Second that about Livingston, he looks lost out there and he's supposed to have loads of Basketball IQ


----------



## qross1fan (Dec 28, 2004)

Corey with Mike Eaves doesn't seem one bit dissapointed.

Maggette calls Kaman the worst dresser of the team


----------



## qross1fan (Dec 28, 2004)

Kaman wins the tip . . niice


----------



## Weasel (Oct 18, 2003)

Kaman wins the tip.

Ross with the jumper.


----------



## qross1fan (Dec 28, 2004)

Ross with a quick jumper 2-0


----------



## Weasel (Oct 18, 2003)

Not good as Ross already picks up a foul.


----------



## Weasel (Oct 18, 2003)

Now Mobley picks up the offensive foul.


----------



## Weasel (Oct 18, 2003)

Sam with his post up jumper. Suns run immediately and score.


----------



## Weasel (Oct 18, 2003)

Jumper city, non of which are going in.


----------



## Weasel (Oct 18, 2003)

Sam finally makes up for those misses.


----------



## Weasel (Oct 18, 2003)

Mobley picks up his 2nd foul and the Suns running is really hurting.


----------



## Weasel (Oct 18, 2003)

Brand grabs his own miss and pumps it until he makes it.


----------



## Weasel (Oct 18, 2003)

Ross with another jumper.


----------



## Weasel (Oct 18, 2003)

Cassell now with a tough jumper, Clippers up 1.


----------



## Weasel (Oct 18, 2003)

Barbosa picks up his 2nd on Ewing.


----------



## Weasel (Oct 18, 2003)

Brand with a tough mid range jumper that was contested.


----------



## Weasel (Oct 18, 2003)

Brand with the miss but Kaman grabs the offensive rebound and he gets fouled by Marion.


----------



## Weasel (Oct 18, 2003)

Livingston with a good move that freed him up for an easy jumper.


----------



## Weasel (Oct 18, 2003)

Great job by Kaman by tipping the ball several times and picking up the foul, he will shoot 2.


----------



## Weasel (Oct 18, 2003)

Kaman with the block.

Livingston with the jumper.


----------



## Weasel (Oct 18, 2003)

Brand with a tough jumper as he was double teamed but the Suns run and score.


----------



## Weasel (Oct 18, 2003)

Ewing misses the 3 but grabs his own miss.
Cassell gets hacked and losses the ball but no foul but the Suns are generous and call the foul on Brand on the breakaway.
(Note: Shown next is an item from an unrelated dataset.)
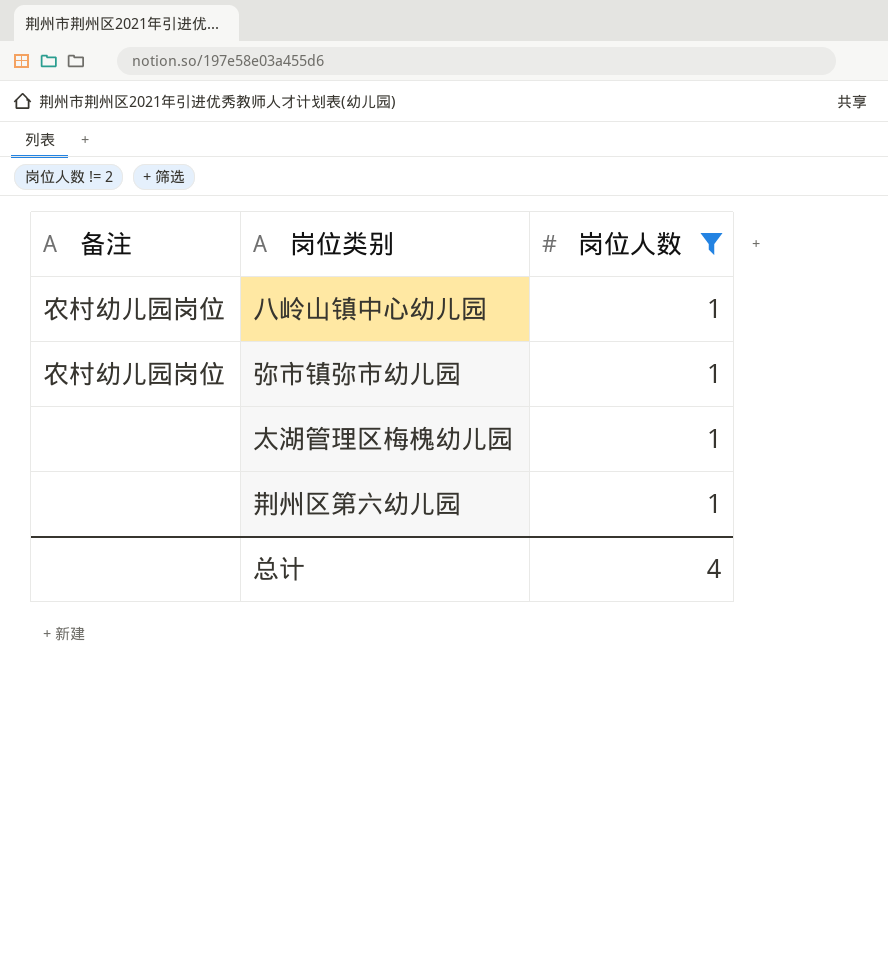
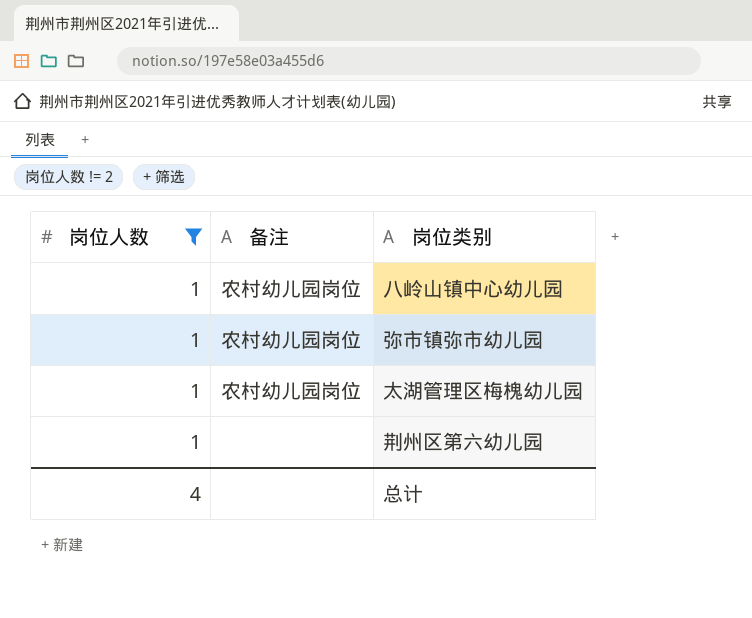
column 岗位人数 | position: 3 -> 1
太湖管理区梅槐幼儿园 | 备注: none -> 农村幼儿园岗位

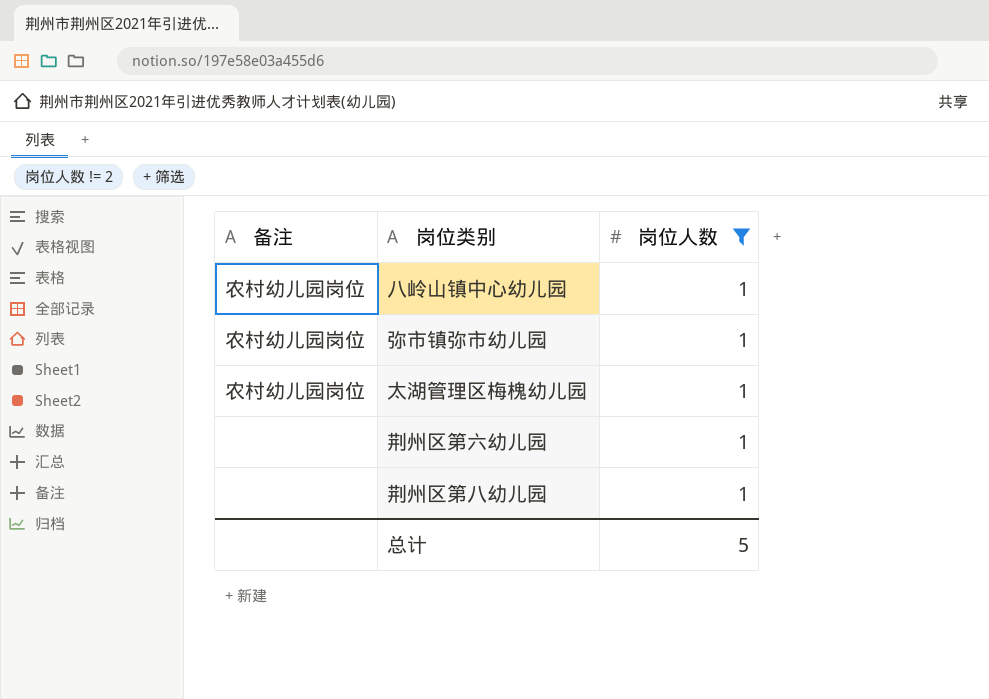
column 岗位人数 | position: 1 -> 3
row 荆州区第八幼儿园: none -> none | 1
总计 | 岗位人数: 4 -> 5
Call it both ways, please.


----------



## Weasel (Oct 18, 2003)

Cassell gets pissed and picks up a technical.


----------



## ClipOre4Life (Oct 25, 2005)

crappity.


----------



## ClipOre4Life (Oct 25, 2005)

Not a good first quarter. We're playing their style of basketball.


----------



## Weasel (Oct 18, 2003)

End of the 1st:

Clippers 24
Suns 30

I don't like to complain about the refs but the calls have been one-sided and not in the favor of the Clippers. The Suns are double teaming Brand everytime so the open Clipper needs to make his shot. The Clippers needs to try and stop fouling as Mobley didn't even get time as he picked up 2 quick ones. The Clippers need to pay attention after they score because the Suns are scoring on them within 5 secs on some possessions.


----------



## Weasel (Oct 18, 2003)

REFS ARE THROWING THE GAME.


----------



## ClipOre4Life (Oct 25, 2005)

Great way to open the half.


----------



## Weasel (Oct 18, 2003)

Weasel said:


> REFS ARE THROWING THE GAME.


Mobley gets called for a fould when he was no where close to touching the Suns player. I guess these refs believe clapping air is a foul. :eyeroll:


----------



## Weasel (Oct 18, 2003)

Wow, they call a foul in the favor of the Clippers. Brand goes to the line as the Clippers are down 13.


----------



## Weasel (Oct 18, 2003)

Livingston with the miss but Brand gets and scores.


----------



## Weasel (Oct 18, 2003)

Singleton with the miss but Livingston banks it in on the rebound.


----------



## ClipOre4Life (Oct 25, 2005)

We're still playing their style of basketball.


----------



## Weasel (Oct 18, 2003)

Livingston with his 3 made jumper.


----------



## M-Blade (Oct 19, 2005)

we're letting them have their way with us... this reminds me a lot of the Celtics game where the Clips defense was almost nonexistant and they gave up plenty of easy ones.


----------



## Weasel (Oct 18, 2003)

Clippers down 17.

Now 20.


----------



## ClipOre4Life (Oct 25, 2005)

This game is pretty much over :boohoo:


----------



## Roscoe_Clipps (Nov 11, 2005)

Holy **** they've scored 21 points in less than five minutes. YIKES.


----------



## Weasel (Oct 18, 2003)

Livingston gets fouled on a jumper and will shoot 2. Makes both FT's.


----------



## Weasel (Oct 18, 2003)

Livingston with another jumper, he has 11?


----------



## Weasel (Oct 18, 2003)

Kaman drop steps the double team fo rthe easy jam.


----------



## Roscoe_Clipps (Nov 11, 2005)

How are we gonna get back in this game? Just take it hard to the hoop and get them in foul trouble.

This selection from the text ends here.